Interview de Serge Zafimahova : « Les incompétents ont besoin de transhumance pour survivre »

Le membre du think tank Club développement et éthique (CDE) nous partage ses points de vue sur le nomadisme politique.

La transhumance devrait-elle être inhérente à la pratique politique ?

Absolument pas ! Ce sont les décideurs politiques, à l’origine des nominations, qui favorisent le nomadisme, pour « verrouiller » leur poste.

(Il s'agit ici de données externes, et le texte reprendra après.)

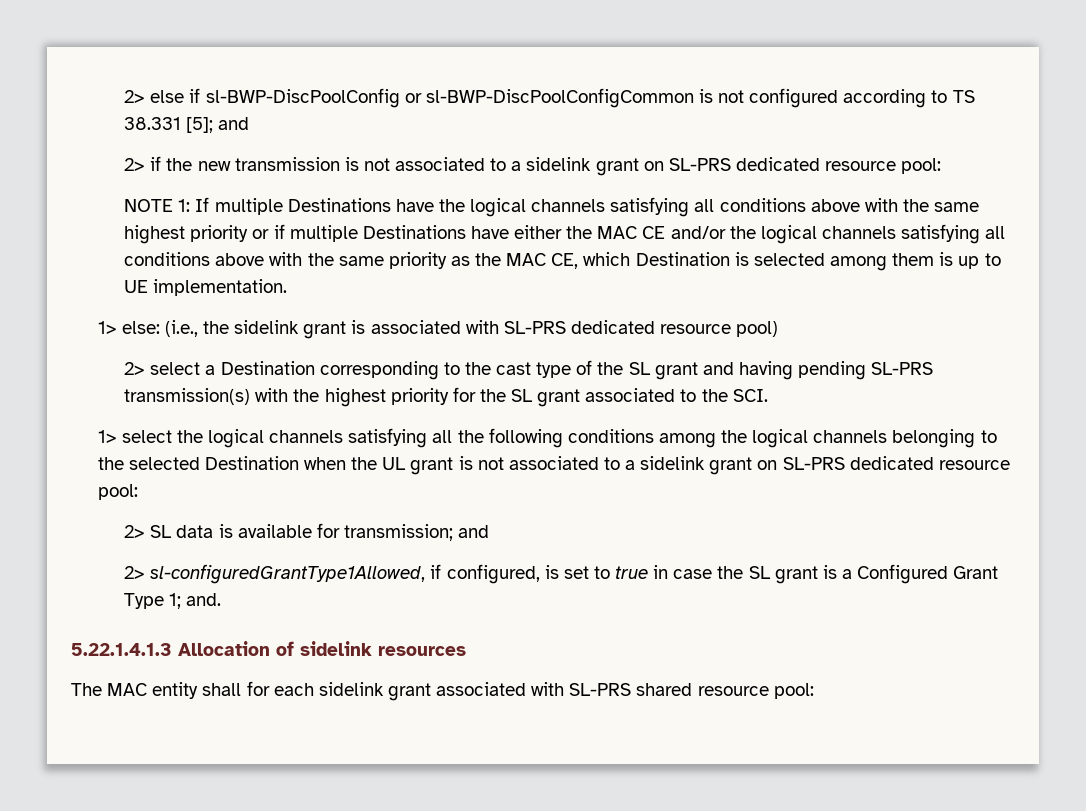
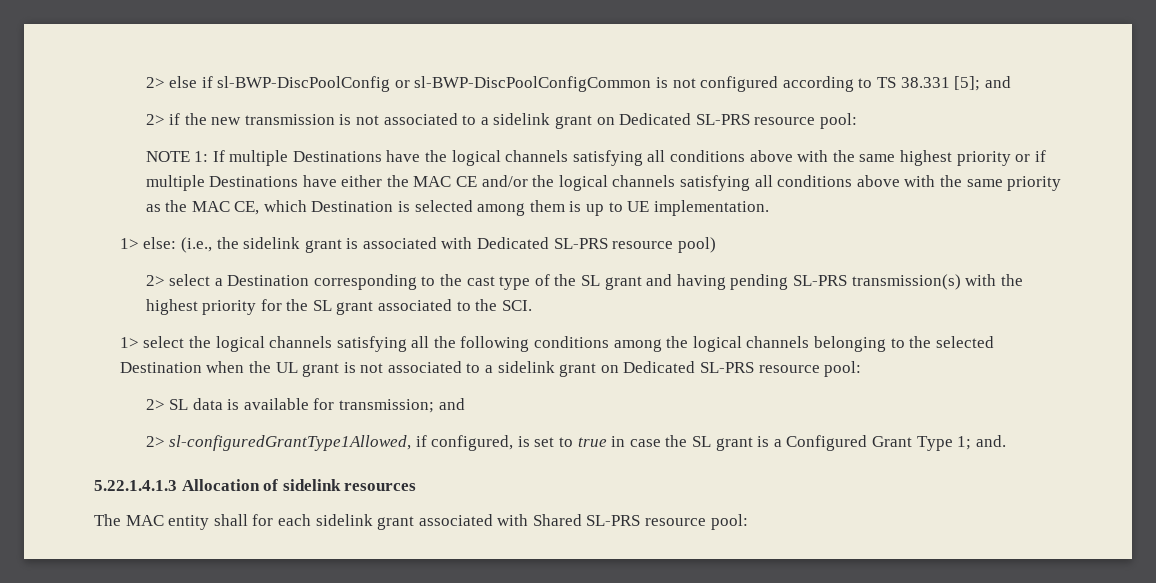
- 2> if the new transmission is not associated to a sidelink grant on SL-PRS dedicated resource pool:
+ 2> if the new transmission is not associated to a sidelink grant on Dedicated SL-PRS resource pool:
- 1> else: (i.e., the sidelink grant is associated with SL-PRS dedicated resource pool)
+ 1> else: (i.e., the sidelink grant is associated with Dedicated SL-PRS resource pool)
- 1> select the logical channels satisfying all the following conditions among the logical channels belonging to the selected Destination when the UL grant is not associated to a sidelink grant on SL-PRS dedicated resource pool:
+ 1> select the logical channels satisfying all the following conditions among the logical channels belonging to the selected Destination when the UL grant is not associated to a sidelink grant on Dedicated SL-PRS resource pool:
- The MAC entity shall for each sidelink grant associated with SL-PRS shared resource pool:
+ The MAC entity shall for each sidelink grant associated with Shared SL-PRS resource pool:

Mais ce n’est pas du tout une obligation. La transhumance est plutôt un facteur de blocage du développement. Et vous remarquerez bien que ce ne sont pas les meilleures personnes qui s’adonnent à cette pratique, ce sont les médiocres.

La politique est assimilée à l’art de se mouvoir à tous les régimes et de créer des amitiés là où l’on a des ennemis. Est-ce une conception juste ?

Je ne suis pas d’accord. Cette conception contribue aux obstacles qui empêchent notre pays d’avancer. Les dirigeants choisissent souvent de faire confiance aux « caméléons » plutôt qu’aux gens compétents. Or, ces derniers ne perdront pas leur temps à faire du lobbying pour garder leur place. Les incompétents ont besoin de transhumance pour survivre. Certains traversent le temps et les régimes sous les radars des observateurs, alors qu’ils voguent de cabinet en cabinet sans être réellement inquiétés…

La Loi sur les partis est censée encadrer les dérives liées à cette pratique. Selon vous, remplit-elle ce rôle ?

Cette Loi n’a jamais été respectée. Certaines de ses dispositions ont été régulièrement foulées aux pieds alors qu’elle pouvait éviter ces crises récurrentes si on les respecte. La clé de répartition au sein de l’Assemblée nationale en est une illustration. Le régime actuel aurait pu constituer sa majorité en respectant les législations. À partir du moment où il a procédé aux débauchages, la transhumance est favorisée. Malheureusement, nous savons que, demain, ces personnes vont trahir la cause parce que c’est leur pratique. Cela contribue fortement à l’instabilité ambiante. Il faut donc respecter les textes pour remédier à cette problématique.